In other words, developing countries can grow without following the fossil-fueled path of America and other developed nations. “Emerging economies can benefit from what we have learned, and take advantage of the low carbon technologies we have invented,” Freeman wrote. Perhaps that is the real moral obligation: “To help developing economies grow in a way that will not put their populations at greater risk in the future.”
Most of the world won’t be persuaded by the Trump administration’s moral case for fossil fuels. “It will probably be largely ignored,” Andrew Light, a former State Department climate advisor now working with the World Resources Institute, said about America’s planned presentation for next week’s climate talks. “Everyone agrees that we need to rapidly research the non-fossil sector and scale up its capacity for deployment.”
That includes developing countries. “The African Union has coordinated African support for the Paris Agreement, bringing the continent together as one voice to speak on climate change,” Christina Golubski, the assistant director of the Africa Growth Initiative at the Brookings Institution, wrote in June. “So far, the continent’s proactive approach to climate change adaptation and mitigation conveys hope for the future of the planet. Given the continent’s size and rapid growth, its recognition of the importance to balance economic growth with low-carbon efforts might help ensure—even without the U.S.—that the goals of the Paris Agreement can be achieved.”
But plenty of Americans are receptive to the administration’s moral argument. As Light said, “It could be that [Trump officials] want to telegraph back home to fossil fuel interests and political contributors that they are going to continue to stand by fossil fuels,” he said. “They want to speak to those people who believe that action on climate change is a war coal and coal communities.” The real danger is that Trump’s message connects not only with industry powers and coal country voters, but the broader Republican Party.
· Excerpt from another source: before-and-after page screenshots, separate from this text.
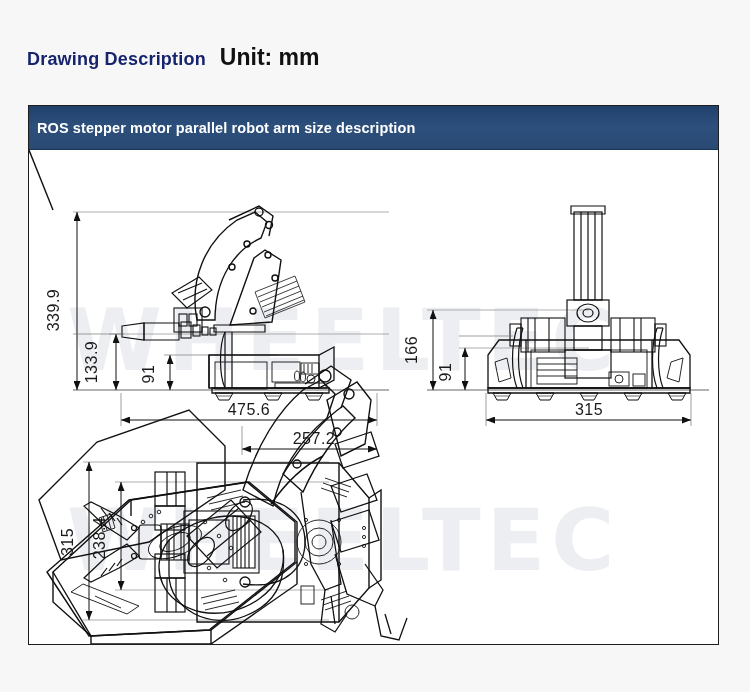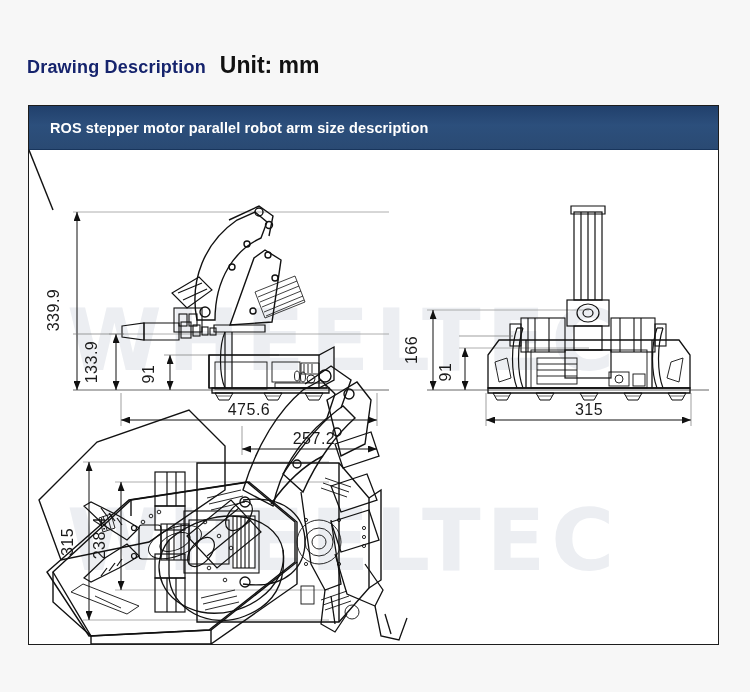--- a/index.html
+++ b/index.html
@@ -20,7 +20,7 @@
   .title-row {
     position: absolute;
     left: 27px;
-    top: 52px;
+    top: 44px;
     display: flex;
     align-items: baseline;
     gap: 14px;

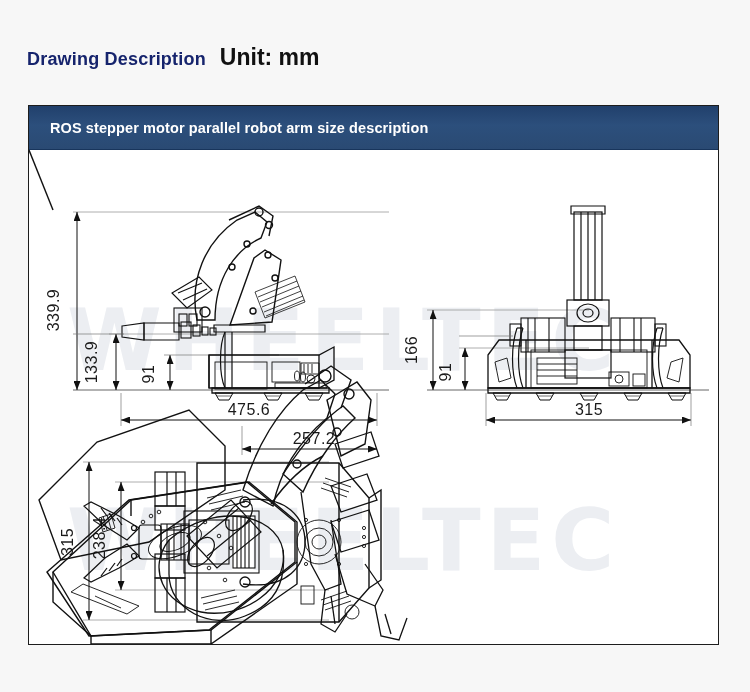--- a/index.html
+++ b/index.html
@@ -58,7 +58,7 @@
     border-bottom: 1px solid #18355c;
     display: flex;
     align-items: center;
-    padding-left: 21px;
+    padding-left: 8px;
     box-sizing: border-box;
   }
   .card-header-title {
Not too long ago, there was fairly broad agreement within the GOP that climate change was real, caused by humans, and required action. Not anymore, as The New York Times’ Coral Davenport and Eric Lipton wrote in June:
The Republican Party’s fast journey from debating how to combat human-caused climate change to arguing that it does not exist is a story of big political money, Democratic hubris in the Obama years and a partisan chasm that grew over nine years like a crack in the Antarctic shelf, favoring extreme positions and uncompromising rhetoric over cooperation and conciliation.
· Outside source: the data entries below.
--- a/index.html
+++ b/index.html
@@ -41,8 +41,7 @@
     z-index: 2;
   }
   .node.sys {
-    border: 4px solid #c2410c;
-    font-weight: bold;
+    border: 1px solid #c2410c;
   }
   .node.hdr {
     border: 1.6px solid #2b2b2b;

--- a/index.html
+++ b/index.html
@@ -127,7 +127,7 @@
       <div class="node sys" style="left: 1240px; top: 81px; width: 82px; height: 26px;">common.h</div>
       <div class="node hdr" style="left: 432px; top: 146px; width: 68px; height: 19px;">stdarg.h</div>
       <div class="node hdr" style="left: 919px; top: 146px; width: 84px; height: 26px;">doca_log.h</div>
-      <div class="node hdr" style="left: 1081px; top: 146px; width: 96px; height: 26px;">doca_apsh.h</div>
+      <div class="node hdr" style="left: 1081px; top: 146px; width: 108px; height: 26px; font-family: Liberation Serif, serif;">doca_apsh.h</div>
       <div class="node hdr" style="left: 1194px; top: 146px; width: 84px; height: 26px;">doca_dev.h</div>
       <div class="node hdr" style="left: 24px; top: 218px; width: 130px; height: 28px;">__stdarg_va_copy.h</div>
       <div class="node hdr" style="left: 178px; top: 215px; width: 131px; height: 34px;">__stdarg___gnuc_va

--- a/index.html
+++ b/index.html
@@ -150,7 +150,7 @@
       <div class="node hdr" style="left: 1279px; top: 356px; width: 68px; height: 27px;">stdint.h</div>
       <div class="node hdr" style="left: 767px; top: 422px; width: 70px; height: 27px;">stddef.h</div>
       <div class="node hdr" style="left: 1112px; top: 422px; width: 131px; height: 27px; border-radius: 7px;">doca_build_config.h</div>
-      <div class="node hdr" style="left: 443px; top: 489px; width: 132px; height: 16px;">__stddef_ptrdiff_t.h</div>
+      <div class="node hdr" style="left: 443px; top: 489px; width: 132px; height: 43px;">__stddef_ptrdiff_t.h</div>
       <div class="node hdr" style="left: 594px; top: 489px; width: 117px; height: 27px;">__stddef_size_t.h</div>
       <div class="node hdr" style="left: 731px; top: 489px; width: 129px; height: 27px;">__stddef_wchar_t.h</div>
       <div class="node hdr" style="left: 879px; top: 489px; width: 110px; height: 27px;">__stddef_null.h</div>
That partisan chasm gave rise in prominence to climate-change deniers, whose beliefs are now shared by about half of Republicans. If tens of millions of Americans believe that global warming is a hoax—or that it’s result of natural earth cycles and not a cause for concern—then it’s hardly a stretch for them to believe that burning fossil fuels is actually healthy for the planet. Climate denialism, in other words, is just the gateway drug; fossil-fuel moralism is the deadly stuff—and thanks to the Trump administration, it could become an epidemic.